[DATA SUPPLIED]
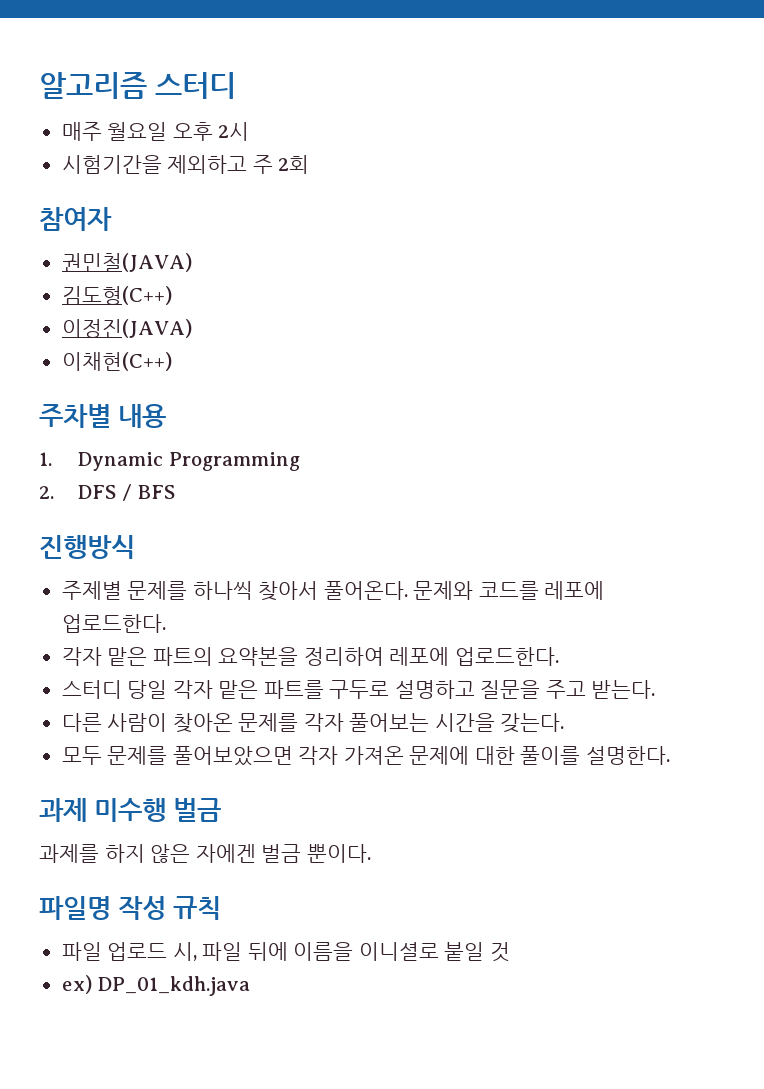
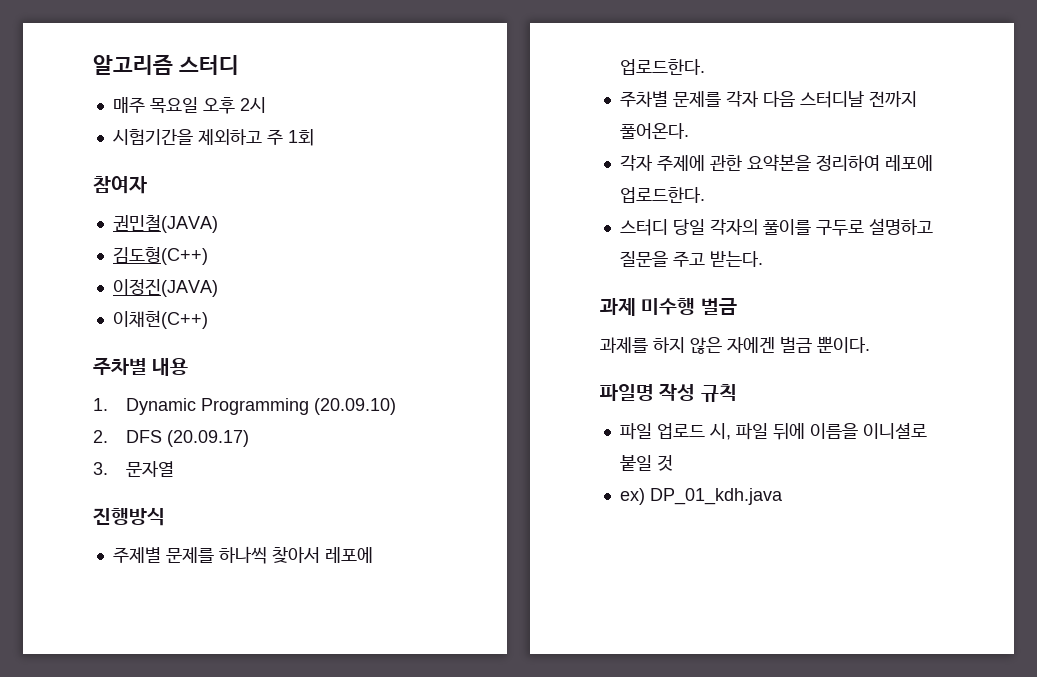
- 매주 월요일 오후 2시
+ 매주 목요일 오후 2시
- 시험기간을 제외하고 주 2회
+ 시험기간을 제외하고 주 1회
- 1. Dynamic Programming
+ 1. Dynamic Programming (20.09.10)
- 2. DFS / BFS
+ 2. DFS (20.09.17)
+ 3. 문자열
- 주제별 문제를 하나씩 찾아서 풀어온다. 문제와 코드를 레포에 업로드한다.
- 각자 맡은 파트의 요약본을 정리하여 레포에 업로드한다.
+ 주제별 문제를 하나씩 찾아서 레포에 업로드한다.
+ 주차별 문제를 각자 다음 스터디날 전까지 풀어온다.
+ 각자 주제에 관한 요약본을 정리하여 레포에 업로드한다.
- 스터디 당일 각자 맡은 파트를 구두로 설명하고 질문을 주고 받는다.
+ 스터디 당일 각자의 풀이를 구두로 설명하고 질문을 주고 받는다.
- 다른 사람이 찾아온 문제를 각자 풀어보는 시간을 갖는다.
- 모두 문제를 풀어보았으면 각자 가져온 문제에 대한 풀이를 설명한다.

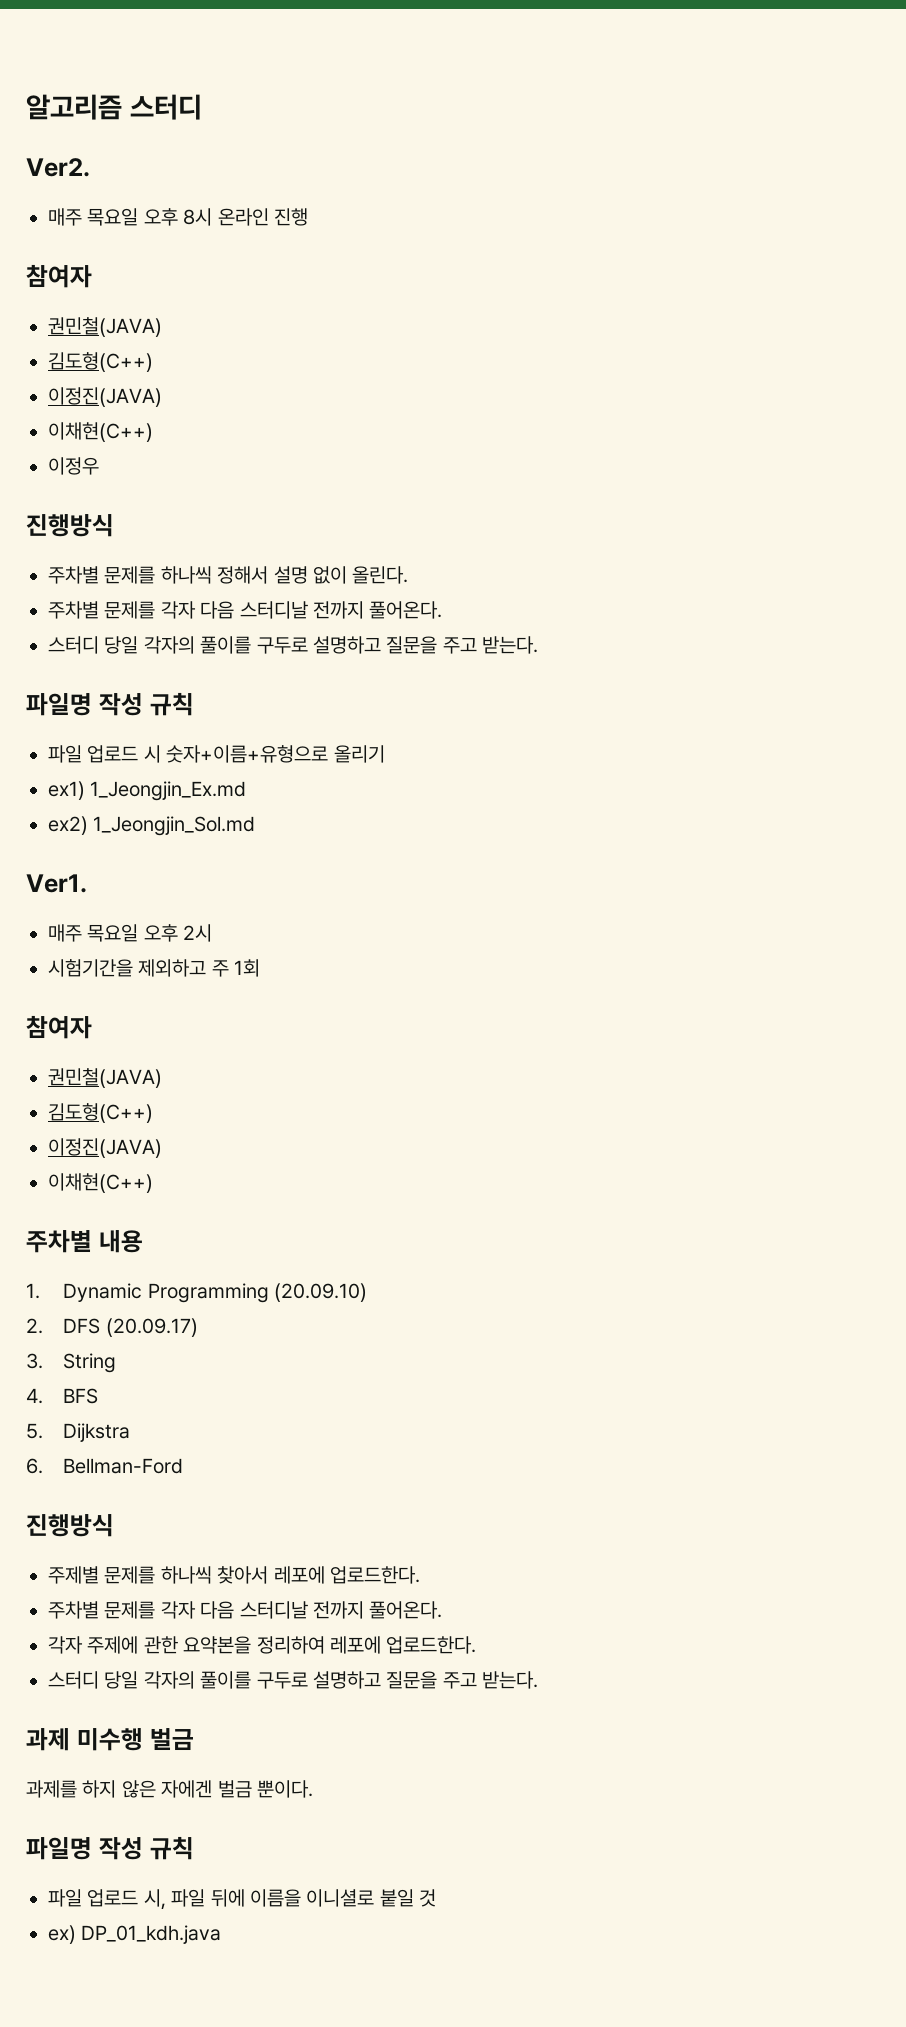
+ Ver2.
+ 매주 목요일 오후 8시 온라인 진행
+ 참여자
+ 권민철(JAVA)
+ 김도형(C++)
+ 이정진(JAVA)
+ 이채현(C++)
+ 이정우
+ 진행방식
+ 주차별 문제를 하나씩 정해서 설명 없이 올린다.
+ 주차별 문제를 각자 다음 스터디날 전까지 풀어온다.
+ 스터디 당일 각자의 풀이를 구두로 설명하고 질문을 주고 받는다.
+ 파일명 작성 규칙
+ 파일 업로드 시 숫자+이름+유형으로 올리기
+ ex1) 1_Jeongjin_Ex.md
+ ex2) 1_Jeongjin_Sol.md
+ Ver1.
- 3. 문자열
+ 3. String
+ 4. BFS
+ 5. Dijkstra
+ 6. Bellman-Ford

[ASSIGNMENT] Your copy must start at the line that holds "2. DFS (20.09.17)" and end at the last line of the data, both included; it must contain no pictures.

[TASK OUTPUT]
+ 2. DFS (20.09.17)
+ 3. 문자열
- 주제별 문제를 하나씩 찾아서 풀어온다. 문제와 코드를 레포에 업로드한다.
- 각자 맡은 파트의 요약본을 정리하여 레포에 업로드한다.
+ 주제별 문제를 하나씩 찾아서 레포에 업로드한다.
+ 주차별 문제를 각자 다음 스터디날 전까지 풀어온다.
+ 각자 주제에 관한 요약본을 정리하여 레포에 업로드한다.
- 스터디 당일 각자 맡은 파트를 구두로 설명하고 질문을 주고 받는다.
+ 스터디 당일 각자의 풀이를 구두로 설명하고 질문을 주고 받는다.
- 다른 사람이 찾아온 문제를 각자 풀어보는 시간을 갖는다.
- 모두 문제를 풀어보았으면 각자 가져온 문제에 대한 풀이를 설명한다.

+ Ver2.
+ 매주 목요일 오후 8시 온라인 진행
+ 참여자
+ 권민철(JAVA)
+ 김도형(C++)
+ 이정진(JAVA)
+ 이채현(C++)
+ 이정우
+ 진행방식
+ 주차별 문제를 하나씩 정해서 설명 없이 올린다.
+ 주차별 문제를 각자 다음 스터디날 전까지 풀어온다.
+ 스터디 당일 각자의 풀이를 구두로 설명하고 질문을 주고 받는다.
+ 파일명 작성 규칙
+ 파일 업로드 시 숫자+이름+유형으로 올리기
+ ex1) 1_Jeongjin_Ex.md
+ ex2) 1_Jeongjin_Sol.md
+ Ver1.
- 3. 문자열
+ 3. String
+ 4. BFS
+ 5. Dijkstra
+ 6. Bellman-Ford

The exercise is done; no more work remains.